Happy Drains Blog

A Quick Guide to Understanding Underground Drains

Underground drains require a plethora of right tools as well as a hefty amount of skills and knowledge. We’ve put together a quick guide to understanding what underground drains and how they work.

Building Control

The Building Control Department will become your main point of contact as you need to ensure any proposed underground drainage projects are practical, possible and avoid breaking any laws. You’ll need to contact them before you start any work on your underground drainage system.

Drain Types

Drain systems in the UK hugely vary, but generally speaking, there are two types of drainage systems:

  • Foul water, which comprises of sewage and grey waste water that has come from toilets, sinks, baths and kitchen appliances.
  • Surface water, which is made up of only rainwater.

Some older properties have both the surface water and foul water running into the same pipe.
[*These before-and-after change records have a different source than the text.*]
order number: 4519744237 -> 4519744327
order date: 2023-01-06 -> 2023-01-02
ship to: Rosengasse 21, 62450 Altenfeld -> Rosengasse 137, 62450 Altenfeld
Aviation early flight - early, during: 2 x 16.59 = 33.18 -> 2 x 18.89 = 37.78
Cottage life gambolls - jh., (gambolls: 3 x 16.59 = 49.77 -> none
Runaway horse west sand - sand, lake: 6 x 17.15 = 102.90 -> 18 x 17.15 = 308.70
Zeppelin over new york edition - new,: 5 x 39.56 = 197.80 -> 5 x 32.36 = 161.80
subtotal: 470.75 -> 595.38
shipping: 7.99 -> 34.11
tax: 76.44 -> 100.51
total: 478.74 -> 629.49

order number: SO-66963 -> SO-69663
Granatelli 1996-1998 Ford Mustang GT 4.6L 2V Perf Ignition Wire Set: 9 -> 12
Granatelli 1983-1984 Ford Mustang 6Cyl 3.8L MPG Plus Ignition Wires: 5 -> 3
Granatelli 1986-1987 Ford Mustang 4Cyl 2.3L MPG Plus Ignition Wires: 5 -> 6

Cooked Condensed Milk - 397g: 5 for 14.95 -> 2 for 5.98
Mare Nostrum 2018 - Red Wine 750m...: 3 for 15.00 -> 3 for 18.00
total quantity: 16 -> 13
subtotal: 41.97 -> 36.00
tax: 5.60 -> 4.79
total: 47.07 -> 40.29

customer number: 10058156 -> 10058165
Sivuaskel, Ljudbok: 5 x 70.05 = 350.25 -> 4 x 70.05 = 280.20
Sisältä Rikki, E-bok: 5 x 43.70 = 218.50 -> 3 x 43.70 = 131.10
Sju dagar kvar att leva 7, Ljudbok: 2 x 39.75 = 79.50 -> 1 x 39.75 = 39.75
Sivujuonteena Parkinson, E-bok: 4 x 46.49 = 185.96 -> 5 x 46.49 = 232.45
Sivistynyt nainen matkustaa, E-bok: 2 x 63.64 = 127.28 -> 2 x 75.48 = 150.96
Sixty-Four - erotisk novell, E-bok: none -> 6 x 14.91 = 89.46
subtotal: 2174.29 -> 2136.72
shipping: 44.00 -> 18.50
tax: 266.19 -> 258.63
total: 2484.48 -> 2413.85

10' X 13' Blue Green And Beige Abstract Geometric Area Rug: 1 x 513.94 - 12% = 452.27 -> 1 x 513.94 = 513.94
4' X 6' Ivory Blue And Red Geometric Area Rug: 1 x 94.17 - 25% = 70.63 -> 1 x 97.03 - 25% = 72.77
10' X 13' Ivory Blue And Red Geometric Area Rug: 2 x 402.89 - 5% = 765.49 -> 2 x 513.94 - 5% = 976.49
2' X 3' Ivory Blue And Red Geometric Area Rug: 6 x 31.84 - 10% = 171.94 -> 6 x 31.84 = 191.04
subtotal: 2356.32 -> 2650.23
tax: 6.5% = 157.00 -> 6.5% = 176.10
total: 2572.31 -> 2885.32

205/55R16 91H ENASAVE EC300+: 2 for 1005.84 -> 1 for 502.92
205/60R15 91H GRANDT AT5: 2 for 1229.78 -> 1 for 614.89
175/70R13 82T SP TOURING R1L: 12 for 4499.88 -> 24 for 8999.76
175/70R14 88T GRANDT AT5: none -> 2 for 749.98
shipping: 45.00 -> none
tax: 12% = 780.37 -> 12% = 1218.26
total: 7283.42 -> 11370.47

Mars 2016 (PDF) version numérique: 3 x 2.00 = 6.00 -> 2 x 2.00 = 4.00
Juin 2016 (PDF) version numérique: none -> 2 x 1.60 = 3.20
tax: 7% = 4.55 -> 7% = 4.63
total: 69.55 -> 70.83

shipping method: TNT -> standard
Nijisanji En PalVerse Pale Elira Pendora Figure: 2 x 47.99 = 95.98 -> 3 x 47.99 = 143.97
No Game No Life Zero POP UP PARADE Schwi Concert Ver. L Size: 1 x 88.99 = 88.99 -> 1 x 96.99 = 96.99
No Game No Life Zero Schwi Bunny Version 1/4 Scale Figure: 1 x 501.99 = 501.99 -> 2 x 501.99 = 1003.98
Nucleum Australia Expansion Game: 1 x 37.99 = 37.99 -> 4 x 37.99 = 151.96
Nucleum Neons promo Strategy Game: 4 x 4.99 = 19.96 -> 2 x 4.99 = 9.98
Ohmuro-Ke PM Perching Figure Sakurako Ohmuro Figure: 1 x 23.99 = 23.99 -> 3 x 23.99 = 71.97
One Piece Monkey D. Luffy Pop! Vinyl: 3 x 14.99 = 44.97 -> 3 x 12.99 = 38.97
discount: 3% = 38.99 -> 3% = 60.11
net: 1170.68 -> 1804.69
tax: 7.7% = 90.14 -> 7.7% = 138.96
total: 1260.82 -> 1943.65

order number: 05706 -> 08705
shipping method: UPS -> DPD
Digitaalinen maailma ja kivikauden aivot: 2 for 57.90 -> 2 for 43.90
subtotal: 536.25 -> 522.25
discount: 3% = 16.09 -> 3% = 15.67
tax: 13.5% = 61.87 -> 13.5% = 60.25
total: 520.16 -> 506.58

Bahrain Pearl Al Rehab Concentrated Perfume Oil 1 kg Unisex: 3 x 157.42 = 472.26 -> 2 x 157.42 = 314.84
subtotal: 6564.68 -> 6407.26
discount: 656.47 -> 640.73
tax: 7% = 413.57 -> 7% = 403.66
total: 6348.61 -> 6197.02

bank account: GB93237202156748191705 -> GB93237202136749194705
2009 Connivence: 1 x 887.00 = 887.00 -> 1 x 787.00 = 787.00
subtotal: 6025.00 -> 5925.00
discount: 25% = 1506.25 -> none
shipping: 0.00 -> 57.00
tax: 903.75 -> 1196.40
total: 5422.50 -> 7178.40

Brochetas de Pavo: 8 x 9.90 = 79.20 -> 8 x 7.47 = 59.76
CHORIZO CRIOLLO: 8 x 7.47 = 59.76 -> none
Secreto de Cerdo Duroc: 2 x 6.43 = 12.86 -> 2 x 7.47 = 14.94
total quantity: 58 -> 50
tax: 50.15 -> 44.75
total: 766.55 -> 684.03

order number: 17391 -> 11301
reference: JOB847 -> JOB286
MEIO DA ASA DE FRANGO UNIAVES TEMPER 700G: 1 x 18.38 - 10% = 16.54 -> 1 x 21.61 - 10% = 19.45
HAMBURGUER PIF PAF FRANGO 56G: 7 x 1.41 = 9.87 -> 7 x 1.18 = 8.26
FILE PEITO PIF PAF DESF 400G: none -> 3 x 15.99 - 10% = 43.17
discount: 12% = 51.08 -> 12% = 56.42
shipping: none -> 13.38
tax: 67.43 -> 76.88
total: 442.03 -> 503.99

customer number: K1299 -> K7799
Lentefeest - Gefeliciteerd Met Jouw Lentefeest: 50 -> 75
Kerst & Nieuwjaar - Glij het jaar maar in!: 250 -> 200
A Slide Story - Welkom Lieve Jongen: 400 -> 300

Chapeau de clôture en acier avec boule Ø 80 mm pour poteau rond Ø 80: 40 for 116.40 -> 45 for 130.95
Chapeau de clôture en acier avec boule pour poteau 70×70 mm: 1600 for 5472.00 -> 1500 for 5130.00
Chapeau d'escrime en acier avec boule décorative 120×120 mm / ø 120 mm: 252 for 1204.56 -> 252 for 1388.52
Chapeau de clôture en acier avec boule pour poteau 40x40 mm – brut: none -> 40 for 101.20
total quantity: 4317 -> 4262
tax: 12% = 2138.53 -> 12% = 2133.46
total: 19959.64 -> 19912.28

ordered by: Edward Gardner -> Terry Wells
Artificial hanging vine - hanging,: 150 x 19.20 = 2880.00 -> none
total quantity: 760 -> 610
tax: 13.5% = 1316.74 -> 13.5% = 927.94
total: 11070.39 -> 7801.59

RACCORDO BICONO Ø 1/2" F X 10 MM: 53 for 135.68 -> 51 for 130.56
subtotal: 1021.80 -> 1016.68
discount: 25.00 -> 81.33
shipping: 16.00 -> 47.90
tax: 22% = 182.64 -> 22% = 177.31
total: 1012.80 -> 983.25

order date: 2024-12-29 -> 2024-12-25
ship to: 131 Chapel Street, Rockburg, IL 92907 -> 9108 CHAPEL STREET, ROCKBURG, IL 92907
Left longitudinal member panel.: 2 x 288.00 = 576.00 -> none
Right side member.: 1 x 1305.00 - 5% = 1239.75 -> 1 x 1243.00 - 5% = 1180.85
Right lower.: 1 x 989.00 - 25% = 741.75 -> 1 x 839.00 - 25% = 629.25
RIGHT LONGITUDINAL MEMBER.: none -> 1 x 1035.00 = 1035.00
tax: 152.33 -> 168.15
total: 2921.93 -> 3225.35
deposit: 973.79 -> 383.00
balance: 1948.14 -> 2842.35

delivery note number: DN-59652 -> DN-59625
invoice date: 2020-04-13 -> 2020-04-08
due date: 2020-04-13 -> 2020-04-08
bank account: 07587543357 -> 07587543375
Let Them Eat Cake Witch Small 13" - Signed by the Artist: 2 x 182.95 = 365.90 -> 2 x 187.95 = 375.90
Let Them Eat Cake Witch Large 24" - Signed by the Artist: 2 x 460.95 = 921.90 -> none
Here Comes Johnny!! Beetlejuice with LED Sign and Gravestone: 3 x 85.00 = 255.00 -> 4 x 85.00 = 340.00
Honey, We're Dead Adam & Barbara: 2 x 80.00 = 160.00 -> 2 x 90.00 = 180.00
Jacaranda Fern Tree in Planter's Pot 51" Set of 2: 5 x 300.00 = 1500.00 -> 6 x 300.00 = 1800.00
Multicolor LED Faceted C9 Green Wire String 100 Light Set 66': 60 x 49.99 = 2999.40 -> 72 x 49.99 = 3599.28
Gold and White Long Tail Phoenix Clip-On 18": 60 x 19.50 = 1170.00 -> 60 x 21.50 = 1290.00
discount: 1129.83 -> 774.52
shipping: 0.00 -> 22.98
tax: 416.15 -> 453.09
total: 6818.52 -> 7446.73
This is not a cause for worry, though you will need a trapped gully to make sure no foul air can escape. Newer properties are likely to have separate foul and surface drainage systems, which is considered standard and best practice.


Only brown pipes should be used for underground drainage systems. You are likely to need plain end drain pipes, drain couplers, standard bends, rest bends, pipe lubricant, gullies and small inspection chambers. You may also require further fittings, including P traps, hoppers and rainwater and waste pipe adaptors.


You will need to plan and have a clear idea of where all the equipment will need to go, how it will connect to one another and whether it obeys any building regulations. It is advised to create a diagram that can be referred to throughout the underground drainage system project. You’ll also need to ensure nothing interferes with the foundations of the property.

Preparing Trenches

You should ensure all building regulations are adhered to when digging trenches. For example, the tops of pipes must be at least 300m deeper than ground level. Once the trenches have been created, you should place pea shingles or other granular materials to form a bed, which will help to provide stability to the drainage runs.

Installing underground drains is a lengthy process, and you’ll have to keep an eye on our blog for the next instalment. If you’re after some help or advice regarding your underground drainage system, we can help. For more information, feel free to get in touch by calling us on 0800 849 8099 or via our contact page.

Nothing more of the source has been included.